From last night.
So pissed off. Not only does Mom's scale say I'm 4 lbs heavier than I was this morning (physically impossible, since a single pound is 3500 calories and I've had less than 1000), it also said I gained half a pound after using the bathroom and purging. How the hell does that even work? Not that I can really purge anyway; I'm incompetent. I dunno. I know Mom's scale must be broken, but when I don't track my weight I always end up eating too much. Fuck.
From today.
Mom is the building manager for the 12-apartment complex we live in. One of the tenants skipped out after not paying rent, so we had to go in this morning and clean the place after throwing all of her stuff in the storage room. There wasn't in there, just a sleeping bag and some toiletries, but it was still annoying. On the plus side, vacuuming the apartment and the building's hallways was a good workout.

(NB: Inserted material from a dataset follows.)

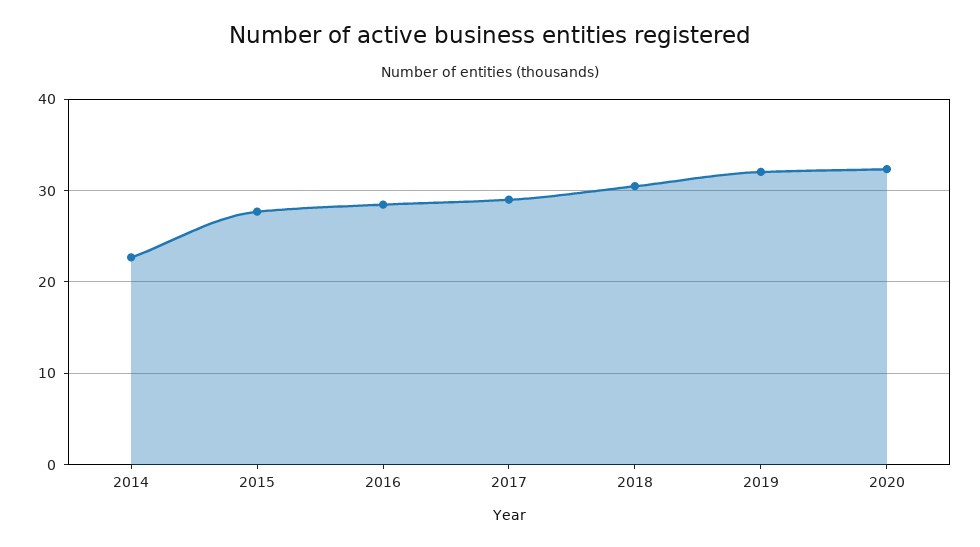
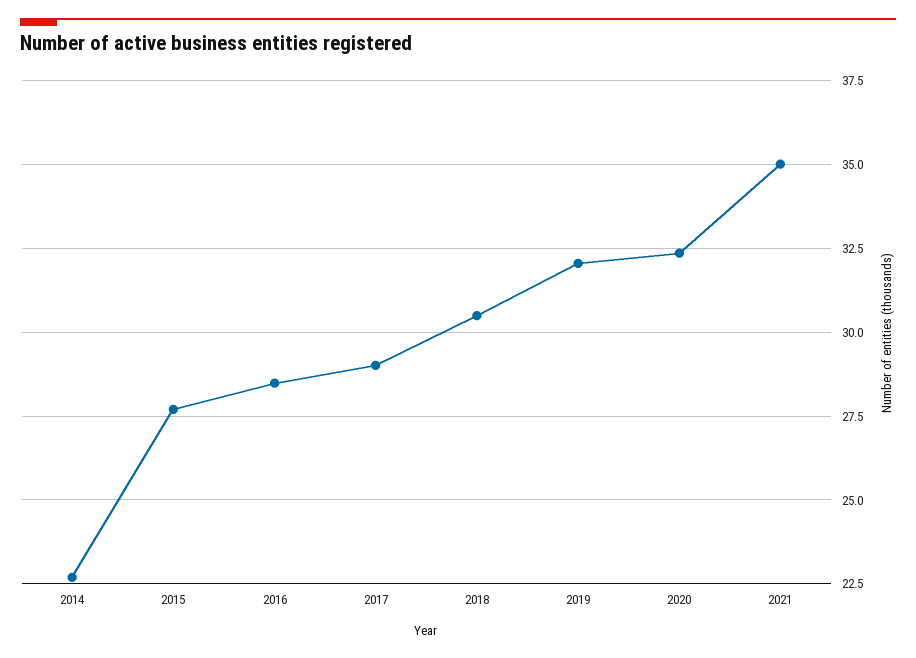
2021: none -> 35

I haven't weighed myself this morning, but I feel like I've gained weight. Nasty feeling. My pants are tighter and I can't find a single shirt that doesn't cling to me. :/
I started following this blog: http://xcattehx-onimpulse.blogspot.com/. It's the blog of a lady with onychophagia and trichotillomania, which are compulsive nail biting and hair pulling, respectively. As a kid I used to pull on my hair when I got stressed, and I still bite my nails, so I kind of feel a companionship with her. I don't do it to nearly the same degree though. I haven't had any time to read more than the two or three latest posts, but it seems like an interesting blog. :)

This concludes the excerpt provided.